Serverless: Cold Start War
Serverless cloud services are hot. Except when they are not :)
AWS Lambda, Azure Functions, Google Cloud Functions are all similar in their attempt to enable rapid development of cloud-native serverless applications.
Auto-provisioning and auto-scalability are the killer features of those Function-as-a-Service cloud offerings. No management required, cloud providers will deliver infrastructure for the user based on the actual incoming load.
One drawback of such dynamic provisioning is a phenomenon called "cold start". Basically, applications that haven't been used for a while take longer to startup and to handle the first request.
Cloud providers keep a bunch of generic unspecialized workers in stock. Whenever a serverless application needs to scale up, be it from 0 to 1 instances, or from N to N+1 likewise, the runtime will pick one of the spare workers and will configure it to serve the named application:
This procedure takes time, so the latency of the application event handling increases. To avoid doing this for every event, the specialized worker will be kept intact for some period of time. When another event comes in, this worker will stand available to process it as soon as possible. This is a "warm start":
The problem of cold start latency was described multiple times, here are the notable links:
- Understanding Serverless Cold Start
- Everything you need to know about cold starts in AWS Lambda
- Keeping Functions Warm
- I'm afraid you're thinking about AWS Lambda cold starts all wrong
The goal of my article today is to explore how cold starts compare:
- Across Big-3 cloud providers (Amazon, Microsoft, Google)
- For different languages and runtimes
- For smaller vs larger applications (including dependencies)
- How often cold starts happen
- What can be done to optimize the cold starts
Let's see how I did that and what the outcome was.
DISCLAIMER. Performance testing is hard. I might be missing some important factors and parameters that influence the outcome. My interpretation might be wrong. The results might change over time. If you happen to know a way to improve my tests, please let me know and I will re-run them and re-publish the results.

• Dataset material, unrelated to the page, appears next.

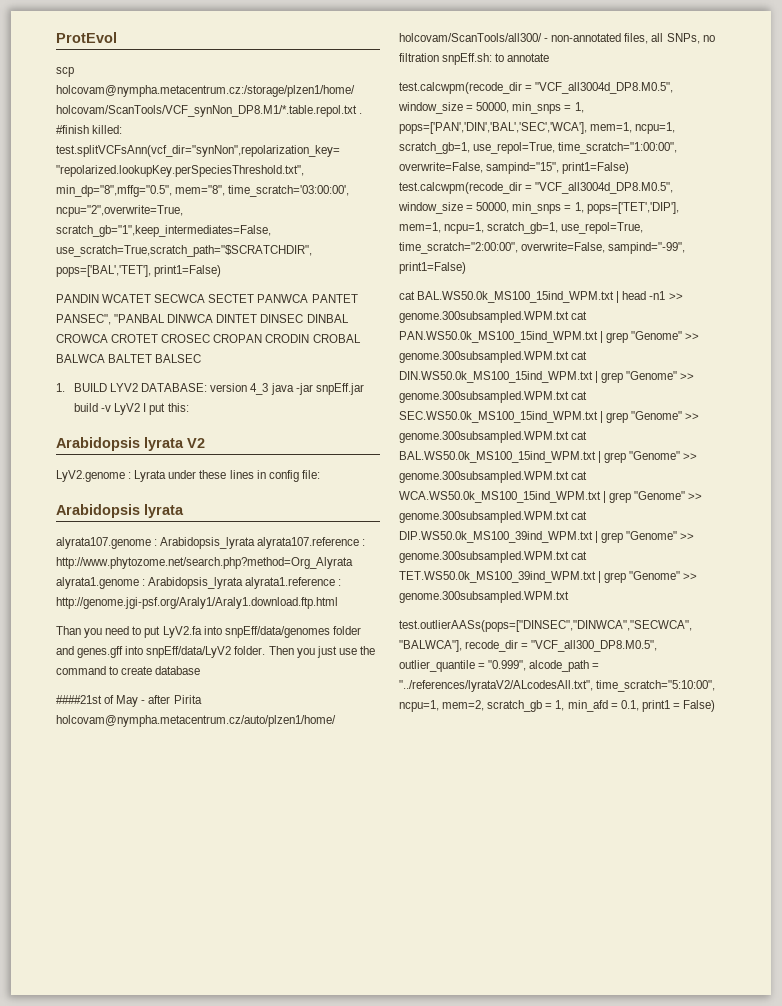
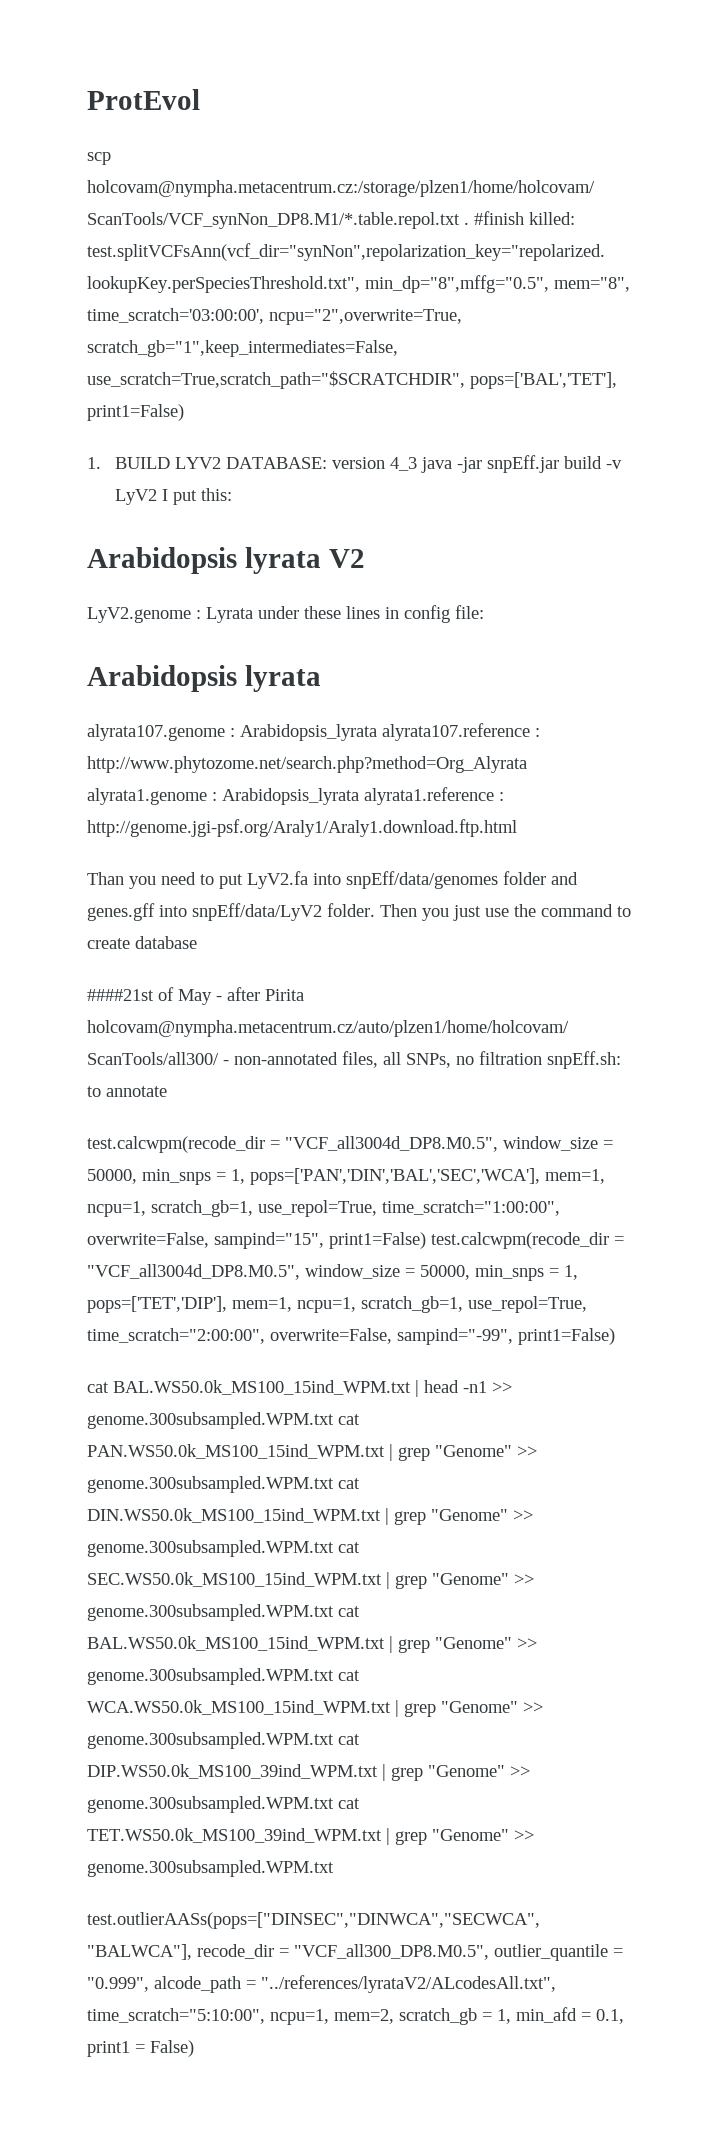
[56,294,358,303] [56,314,349,325] [56,334,361,343] [56,354,202,363] // PANDIN WCATET SECWCA SECTET PANWCA PANTET PANSEC", "PANBAL DINWCA DINTET DINSEC DINBAL CROWCA CROTET CROSEC CROPAN CRODIN CROBAL BALWCA BALTET BALSEC -> (184, 412) none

All tests were run against HTTP Functions because that's where cold start matters the most.
All the functions were returning a simple JSON reporting their current instance ID, language etc. Some functions were also loading extra dependencies, see below.
I did not rely on execution time reported by a cloud provider. Instead, I measured end-to-end duration from the client perspective. This means that durations of HTTP gateway (e.g. API Gateway in case of AWS) are included into the total duration. However, all calls were made from within the same region, so network latency should have minimal impact:
When Does Cold Start Happen?
Obviously, cold start happens when the very first request comes in. After that request is processed, the instance is kept alive in case subsequent requests arrive. But for how long?
The answer differs between cloud providers.
To help you read the charts in this section, I've marked cold starts with blue color dots, and warm starts with orange color dots.
Here is the chart for Azure. It shows the values of normalized request durations across different languages and runtime versions (Y-axis) depending on the time since the previous request in minutes (X-axis):
Clearly, an idle instance lives for 20 minutes and then gets recycled. All requests after 20 minutes threshold hit another cold start.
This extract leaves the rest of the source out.